There are larger issues concerning Indian education today and they demand greater and closer partnership in education. Fifty years of independence have proved that it is perilous to neglect education and to neglect particularly education for character development. We are now realising, as never before, the primacy of the girl-child. We realise that it is the responsibility of the State and of the society to remove all obstacles to the advancement of girls' education. We also realise that there is an imperative need to create living awareness and social pressure to persuade parents to send their girl children to schools. We also realise that it is girls' education that can be the most effective means of empowerment of women, and that empowerment of women is the only hope for regeneration of India. It is a matter of national shame that half the population of India is steeped in illiteracy and that dropout rates in schools is appalling. It is also painful that social evils resulting in drug addiction and AIDS are spreading into the portals of schools and educational institutions, and we find ourselves helpless and ill-equipped to deal with these problems. We need to organise people's movement to find appropriate solutions and to get them implemented.

Again, when we look at our curricula we find unacceptable goals and imprisoning schemes of contents and methods of education. Will the present curricula continue even when they are ill-equipped to provide value-orientation, ill-equipped to provide the lessons of Indian heritage, ill-equipped to lead our students to develop a solid basis for holistic synthesis of science and humanities, art and technology? Still, again, will the present system of examination continue even when we have now full experience of its failure, — when students are obliged to give special entrance tests at every terminal point? Is it not the time when all the components of education, even the components of social and cultural life agree to enter into partnership so that we begin to attend to the urgent problems which can be resolved only by overhauling the entire educational system?

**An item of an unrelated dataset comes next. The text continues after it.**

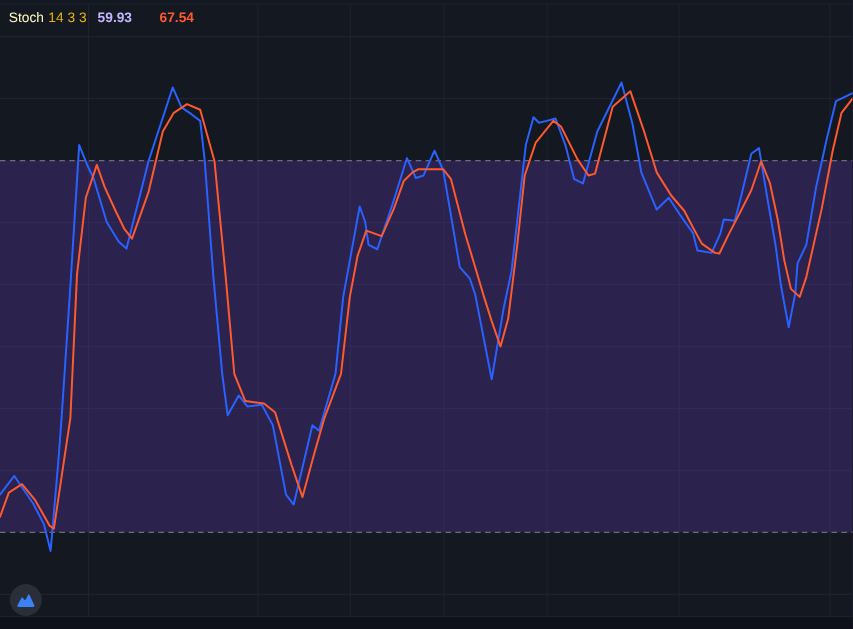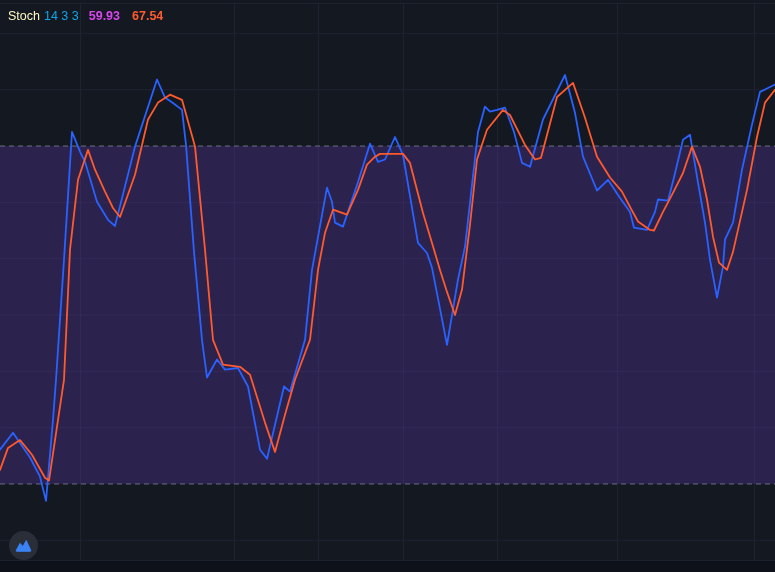"14 3 3" .legend .p { color: #0ea5e9 -> #eab308 }
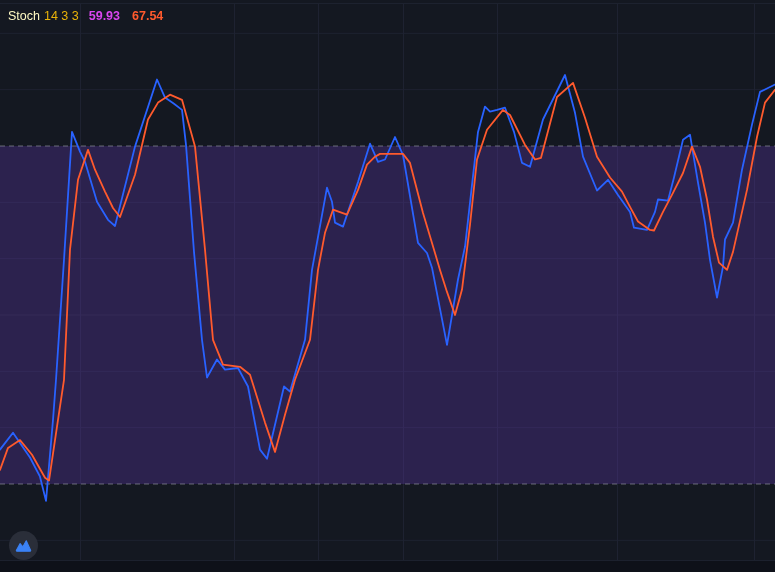"59.93" .legend .kv { color: #d946ef -> #c4b5fd; margin-right: 12px -> 25px }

Let us be clear that neither the NCERT nor the UGC has the adequate instrumentality or even authority to change the present curriculum; examination bodies can, to some extent, bring about some changes; but neither the Boards like CBSE nor the universities have the time or enough expertise to bring about the needed changes. We, therefore, need partnership of country's leadership, — political, social, economic, industrial, and above all, of the vast cultural edifice in our country.

Examination system needs such drastic changes that we need to set up a new kind of national testing service, which can determine national standards and the highest standards, and which can test not only academic attainments but also attainments in respect of character development, physical fitness, spirit of national discipline, and commitment to Indianness as also sense of universal fraternity. We need to set up a national commission of education with the necessary authority to secure partnership in education from all quarters and whose tasks will not be limited to give only one single report and leave everything to others to implement or not to implement, but who will constantly encourage deeper and deeper reflections on educational issues and make continuous recommendations as also ensure implementation of all that can be and should be implemented. Major changes, — revolutionary changes, — are the need of the hour. Fortunately, the country has awakened to some extent today, and we can take advantage of this awakening.

It is in this context that National Progressive Schools have a great responsibility, and they have done well to organise this Conference. I am sure that the deliberations of this Conference will make an impact and will awaken teachers, parents, students, educational administrators, educational managers, policy makers, controllers of media, and in fact, all, so as to bring about the right atmosphere for partnership. We need togetherness, and let us all work together.